Exercise inputs
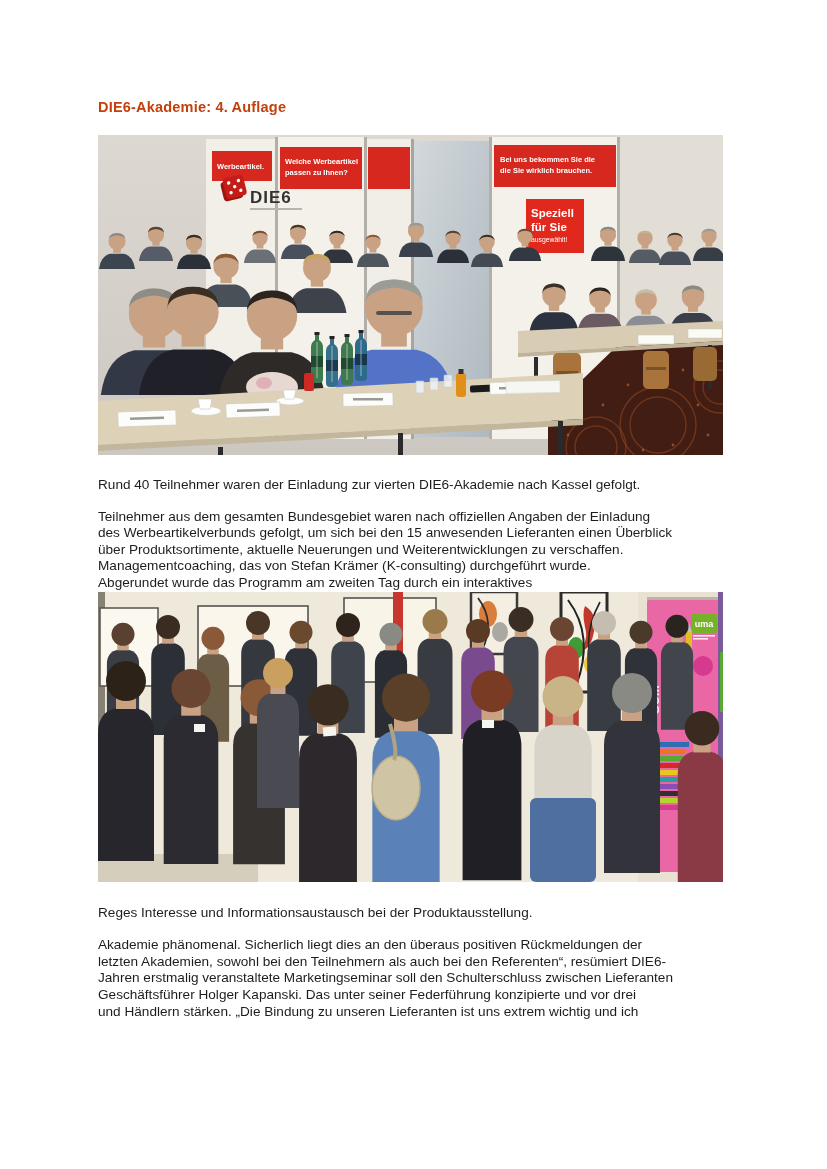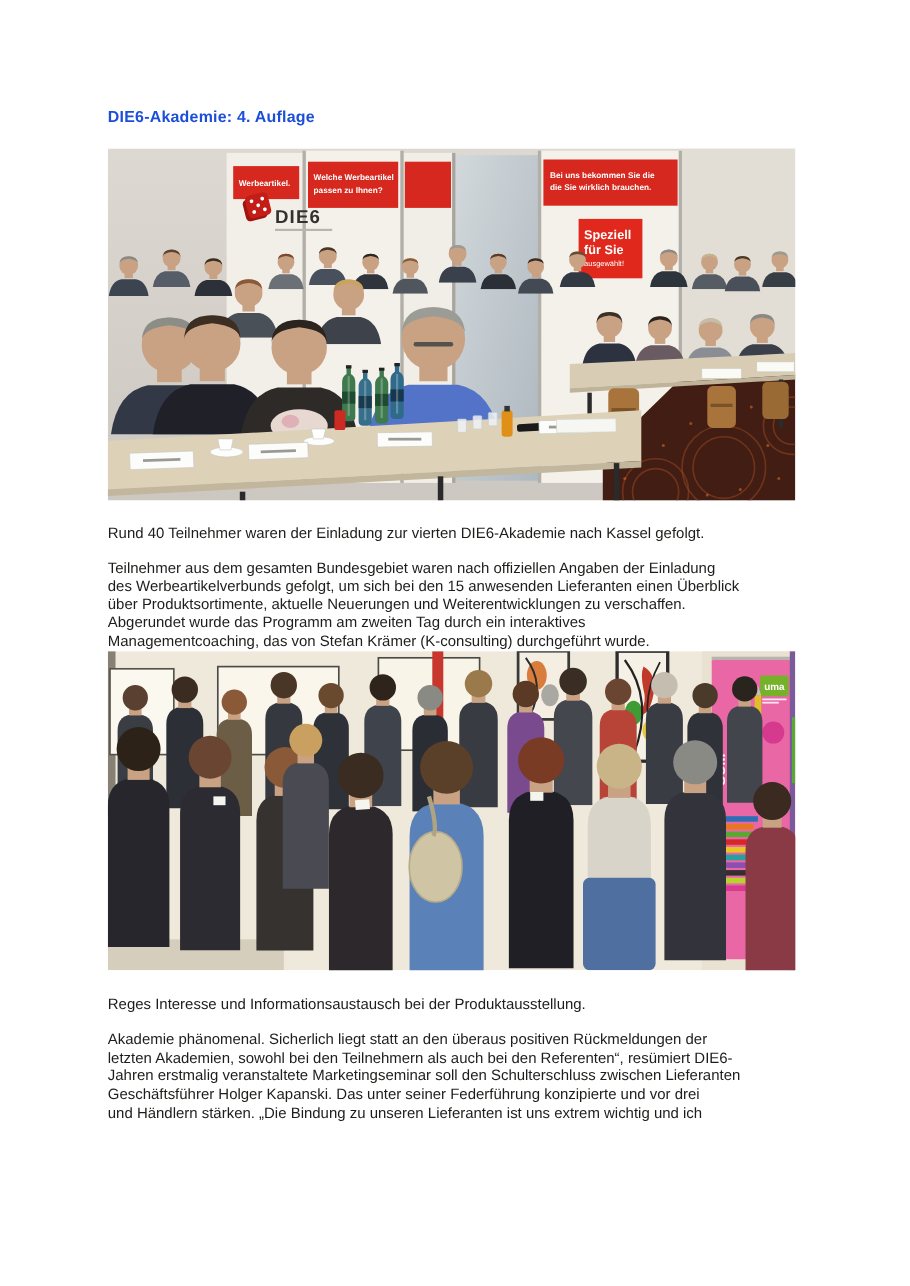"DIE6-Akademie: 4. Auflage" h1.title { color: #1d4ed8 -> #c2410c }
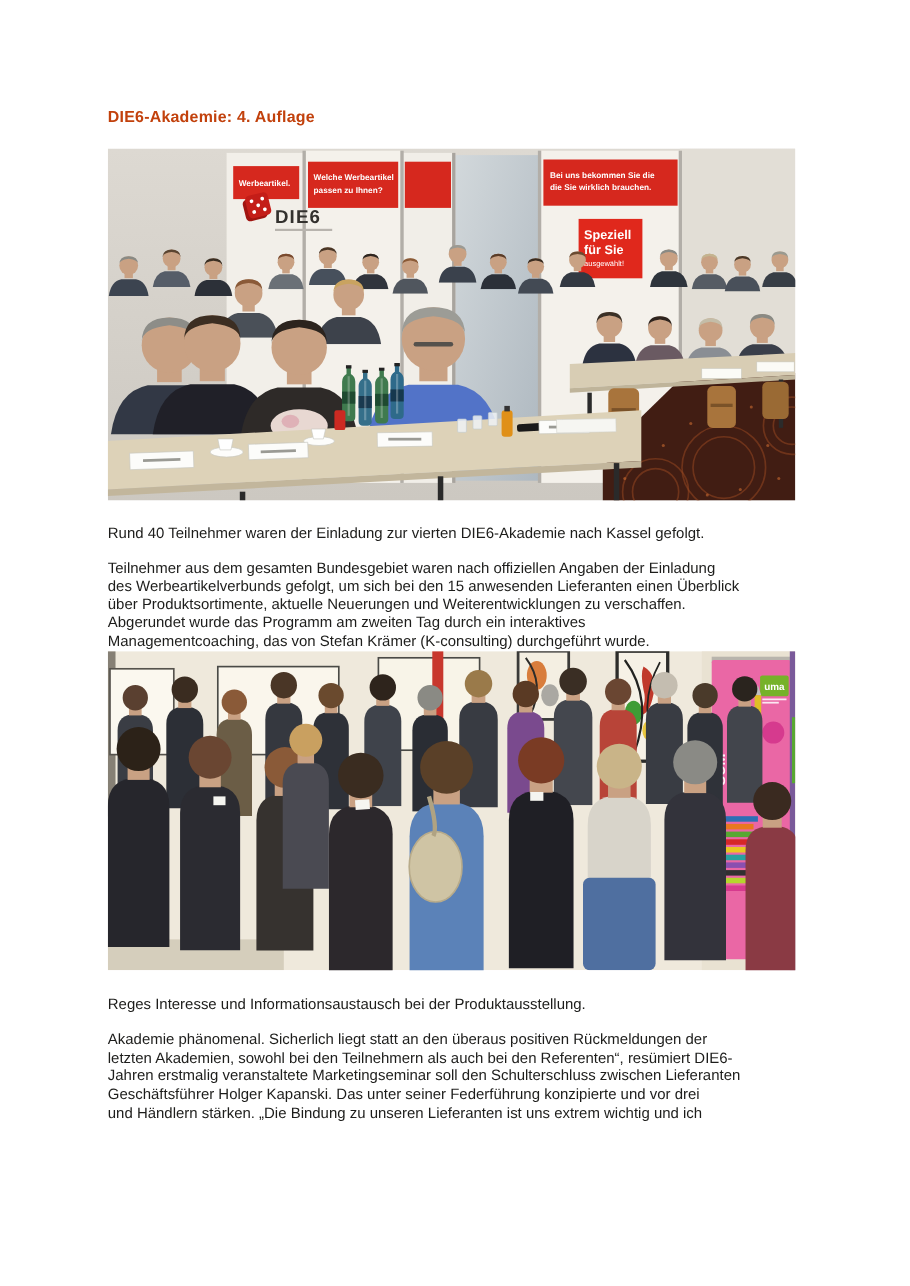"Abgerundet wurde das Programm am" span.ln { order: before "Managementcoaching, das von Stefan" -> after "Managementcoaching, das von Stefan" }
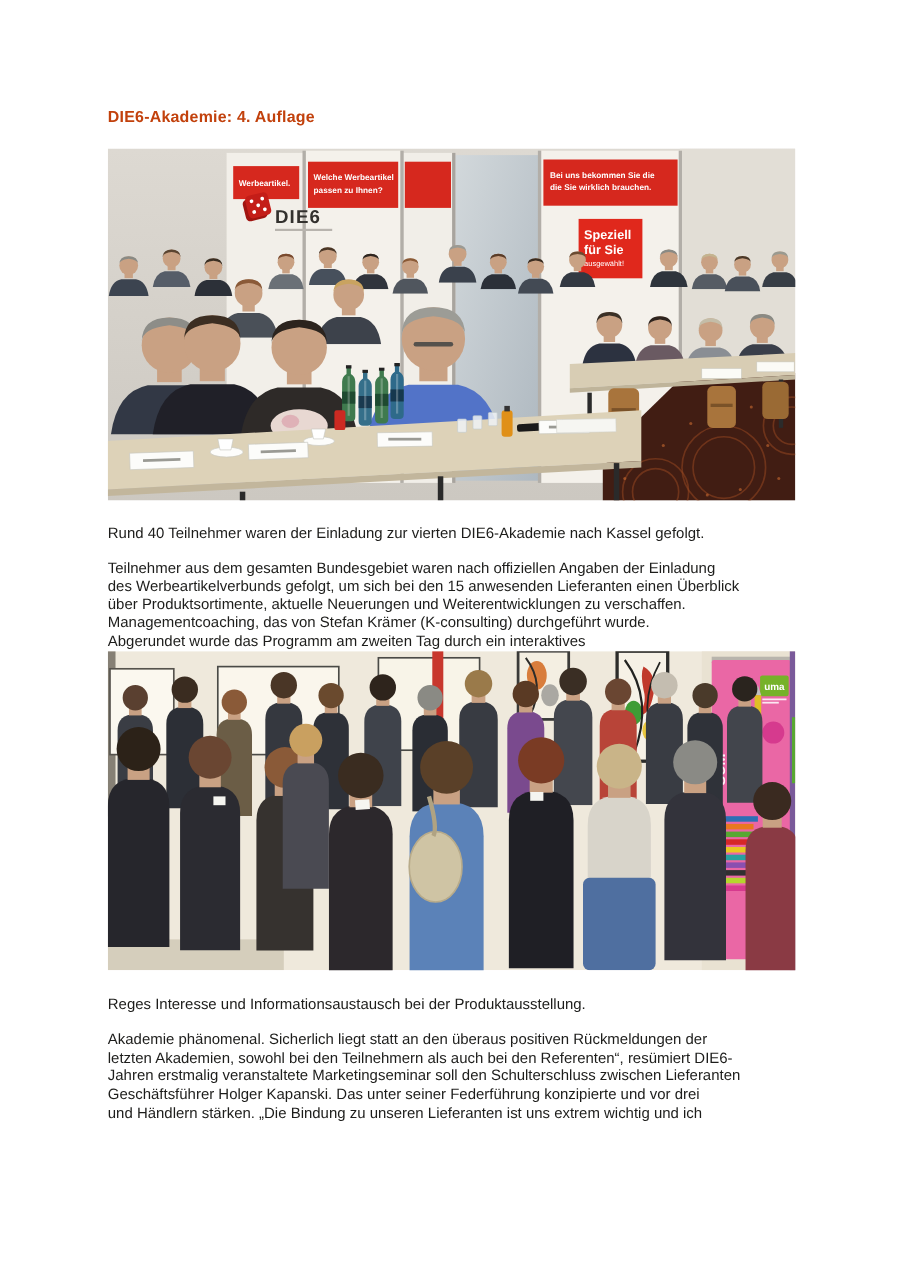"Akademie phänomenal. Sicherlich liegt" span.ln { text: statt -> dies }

---

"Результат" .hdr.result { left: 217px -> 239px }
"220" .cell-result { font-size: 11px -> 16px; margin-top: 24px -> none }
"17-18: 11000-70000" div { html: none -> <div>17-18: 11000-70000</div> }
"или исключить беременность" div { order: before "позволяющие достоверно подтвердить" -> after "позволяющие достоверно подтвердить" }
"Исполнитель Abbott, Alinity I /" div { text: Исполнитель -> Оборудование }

Work request
Retype, in the same exact form, the lines of the material above from the line holding "left: 217px ->" through the line holding "Abbott, Alinity I".

Written answer
"Результат" .hdr.result { left: 217px -> 239px }
"220" .cell-result { font-size: 11px -> 16px; margin-top: 24px -> none }
"17-18: 11000-70000" div { html: none -> <div>17-18: 11000-70000</div> }
"или исключить беременность" div { order: before "позволяющие достоверно подтвердить" -> after "позволяющие достоверно подтвердить" }
"Исполнитель Abbott, Alinity I /" div { text: Исполнитель -> Оборудование }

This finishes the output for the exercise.